I don’t disagree with this sentiment. But I think the focus on the free vs paid discussion is not the core issue.
Reasons for & against doing free design work
Personally, I think the gravest core issue are designers who provide free designs without intentionally asking for something in exchange.
Remember: no one is making you do design work – that’s illegal. If you’re a designer and providing your services pro-bono, you should still get something out of it in exchange.
Is it connections? Project experience? Or tacos?

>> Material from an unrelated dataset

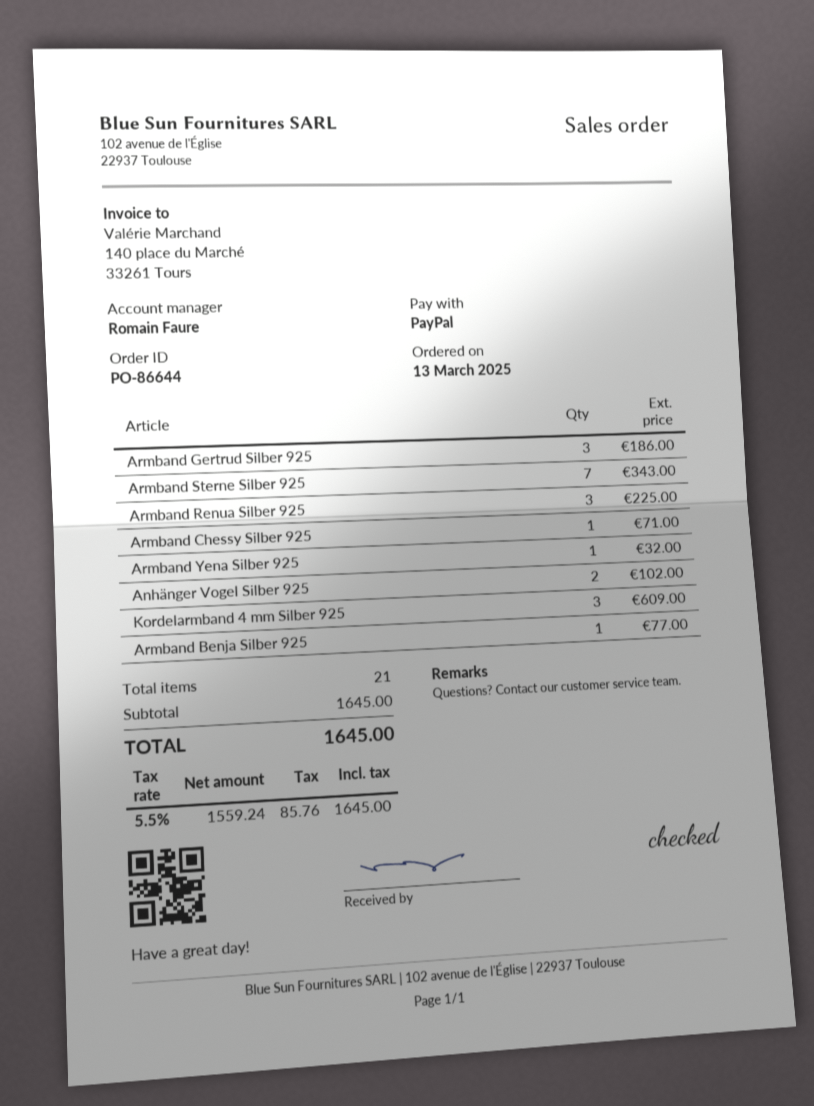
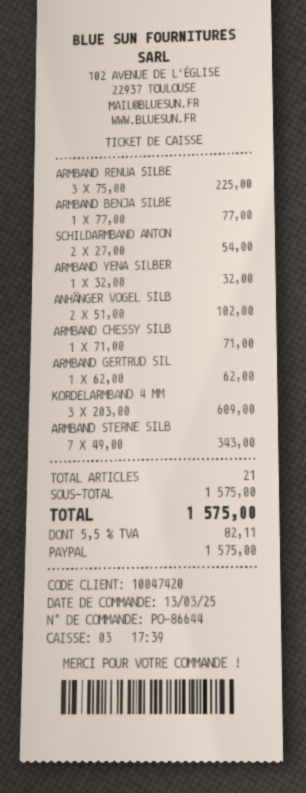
Armband Gertrud Silber 925: 3 for 186.00 -> 1 for 62.00
SCHILDARMBAND ANTON: none -> 2 for 54.00
subtotal: 1645.00 -> 1575.00
tax: 5.5% = 85.76 -> 5.5% = 82.11
total: 1645.00 -> 1575.00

Use this chart to help you evaluate if doing free design work makes sense:
|Reasons for doing free design work||Reasons against free design work|
|Portfolio value||Project significantly adds to your portfolio; will be published||You can’t publish your work, you have to sign an NDA|
|Exposure & Experience||Exposes you to new industries & project types. Ability to practice new tools & skills||Doesn’t add diversity to your existing portfolio of projects|
|People||Opportunity to make connections with good people, who may refer you to future work||You don’t like, trust, or respect the people behind the project.|
|Scope||Assignment is well scoped and organized; clear deadlines||Assignment is unclear, can seemingly go on forever|
|Recommendations||Getting someone relevant (e.g. CEO, UX Director) to provide letter of recommendation||Lack of willingness to help with job references, or person providing it is irrelevant|
|Future opportunities||Does the project move you closer to future opportunities?||Does the project distract you from longer term goals?|
Agency owner Matthew Manos, in How to Give Away Half Your Work For Free, uses a pro bono model to attract more clients and earn a sustainable revenue through marketing.
So there’s definitely a place for pro-bono design work. Let’s dive a bit deeper into each side of the free design debate…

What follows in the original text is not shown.